此功能仅解决此特定问题。 另一种方法是使用VBScript中的正则表达式对象。

Function splitLine2(line As String) As String()

    Dim regex As Object
    Set regex = CreateObject("vbscript.regexp")
    regex.IgnoreCase = True
    regex.Global = True

    'This pattern matches only commas outside quotes
    'Pattern = ",(?=([^"]*"[^"]*")*(?![^"]*"))"
    regex.Pattern = ",(?=([^" & Chr(34) & "]*" & Chr(34) & "[^" & Chr(34) & "]*" & Chr(34) & ")*(?![^" & Chr(34) & "]*" & Chr(34) & "))"

    'regex.replaces will replace the commas outside quotes with semicolons and then the
    'Split function will split the result based on the semicollons
    splitLine2 = Split(regex.Replace(line, ";"), ";")

End Function

这种方法看起来更加神秘,但并没有取决于线的结构

您可以在VBScript Here

中阅读有关正则表达式模式的更多信息

答案 1 :(得分:11)

@Gimp说......

  

目前的答案中没有足够的细节。

     

我遇到了同样的问题。
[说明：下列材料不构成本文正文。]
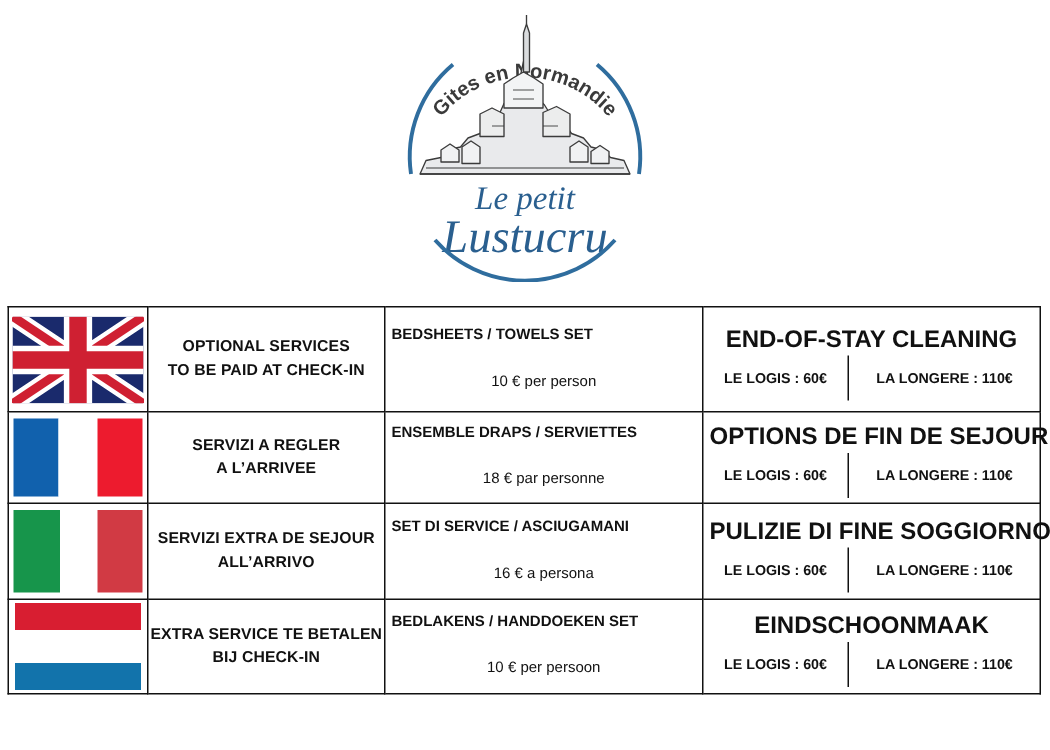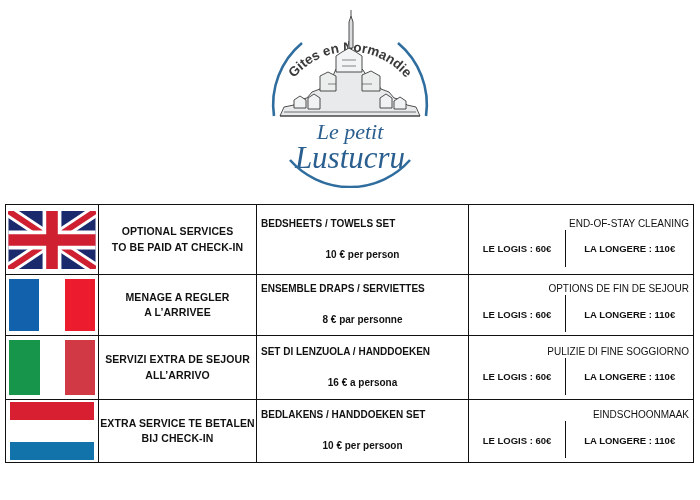--- a/index.html
+++ b/index.html
@@ -89,9 +89,9 @@
     box-sizing: border-box;
   }
   .clean-head {
-    text-align: right;
-    font-size: 10px;
-    font-weight: normal;
+    text-align: center;
+    font-size: 16px;
+    font-weight: bold;
     color: #111;
     white-space: nowrap;
     padding: 0 4px;

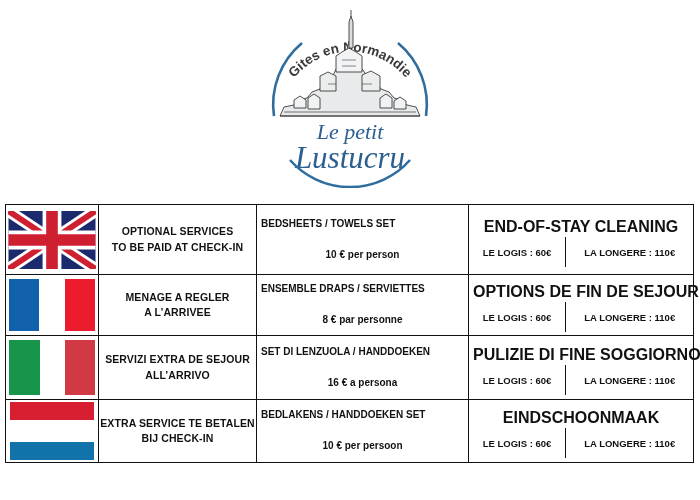--- a/index.html
+++ b/index.html
@@ -74,7 +74,7 @@
   .svc-price {
     text-align: center;
     font-size: 10px;
-    font-weight: bold;
+    font-weight: normal;
     color: #111;
     white-space: nowrap;
   }

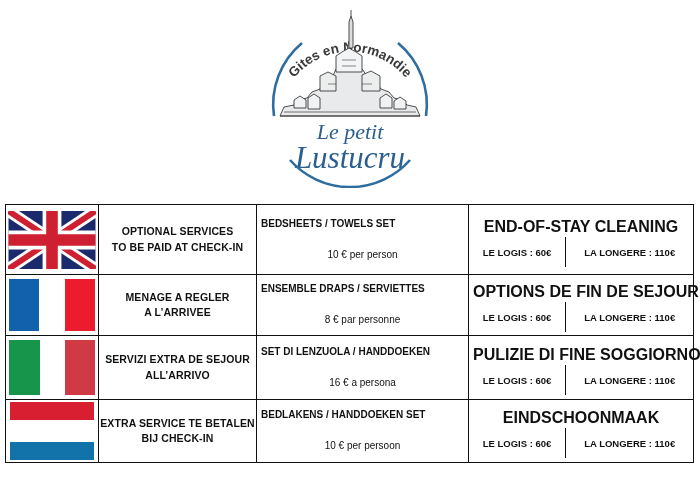--- a/index.html
+++ b/index.html
@@ -249,7 +249,7 @@
       </div>
     </td>
     <td class="cell-title">
-      <span class="ln">MENAGE A REGLER</span>
+      <span class="ln">SERVIZI A REGLER</span>
       <span class="ln">A L’ARRIVEE</span>
     </td>
     <td>

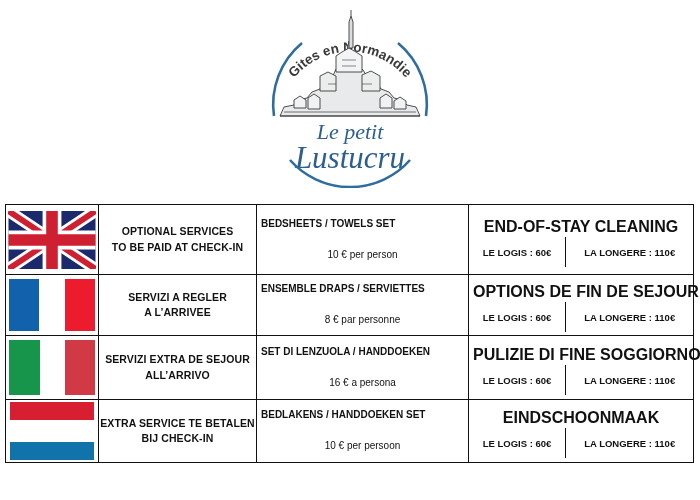--- a/index.html
+++ b/index.html
@@ -255,7 +255,7 @@
     <td>
       <div class="svc-inner">
         <div class="svc-head">ENSEMBLE DRAPS / SERVIETTES</div>
-        <div class="svc-price">8 € par personne</div>
+        <div class="svc-price">18 € par personne</div>
       </div>
     </td>
     <td>

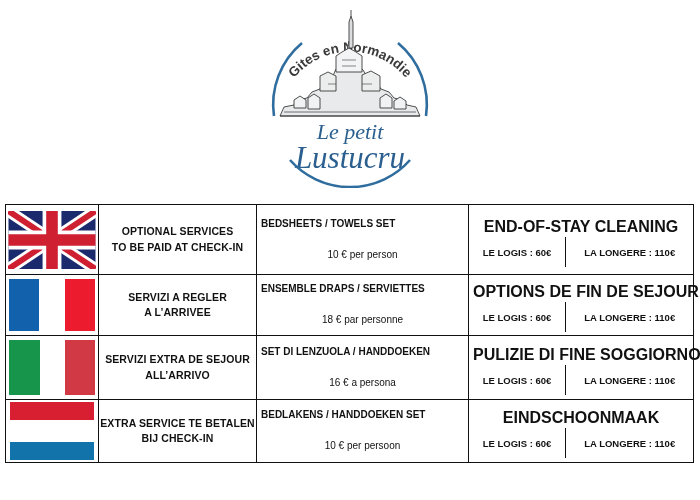--- a/index.html
+++ b/index.html
@@ -286,7 +286,7 @@
     </td>
     <td>
       <div class="svc-inner">
-        <div class="svc-head">SET DI LENZUOLA / HANDDOEKEN</div>
+        <div class="svc-head">SET DI SERVICE / ASCIUGAMANI</div>
         <div class="svc-price">16 € a persona</div>
       </div>
     </td>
寻找更多细节   答案。

详细说明@ MRAB的回答:

Function ParseCSV(FileName)
    Dim Regex       'As VBScript_RegExp_55.RegExp
    Dim MatchColl   'As VBScript_RegExp_55.MatchCollection
    Dim Match       'As VBScript_RegExp_55.Match
    Dim FS          'As Scripting.FileSystemObject
    Dim Txt         'As Scripting.TextStream
    Dim CSVLine
    ReDim ToInsert(0)

    Set FS = CreateObject("Scripting.FileSystemObject")
    Set Txt = FS.OpenTextFile(FileName, 1, False, -2)
    Set Regex = CreateObject("VBScript.RegExp")

    Regex.Pattern = """[^""]*""|[^,]*"    '<- MRAB's answer
    Regex.Global = True

    Do While Not Txt.AtEndOfStream
        ReDim ToInsert(0)
        CSVLine = Txt.ReadLine
        For Each Match In Regex.Execute(CSVLine)
            If Match.Length > 0 Then
                ReDim Preserve ToInsert(UBound(ToInsert) + 1)
                ToInsert(UBound(ToInsert) - 1) = Match.Value
            End If
        Next
        InsertArrayIntoDatabase ToInsert
    Loop
    Txt.Close
End Function

您需要为自己的表自定义InsertArrayIntoDatabase Sub。我有几个名为f00,f01等的文本字段......

Sub InsertArrayIntoDatabase(a())
    Dim rs As DAO.Recordset
    Dim i, n
    Set rs = CurrentDb().TableDefs("tbl").OpenRecordset()
    rs.AddNew
    For i = LBound(a) To UBound(a)
        n = "f" & Format(i, "00") 'fields in table are f00, f01, f02, etc..
        rs.Fields(n) = a(i)
    Next
    rs.Update
End Sub

请注意,您应该使用一个全局变量,而不是在CurrentDb()中使用InsertArrayIntoDatabase(),而该变量的设置值为CurrentDb() 之前 {{1运行,因为在循环中运行ParseCSV()非常慢,尤其是在非常大的文件上。

答案 2 :(得分:10)

用于解析CSV行的简单正则表达式(假设引用字段内没有引号)是:

"[^"]*"|[^,]*

每场比赛都会返回一个字段。

答案 3 :(得分:3)

如果您正在使用MS Access表,则只需从磁盘导入文本即可。例如:

''If you have a reference to the Windows Script Host Object Model
Dim fs As New FileSystemObject
Dim ts As TextStream

''For late binding
''Dim fs As Object
''Dim ts As Object
''Set fs=CreateObject("Scripting.FileSystemObject")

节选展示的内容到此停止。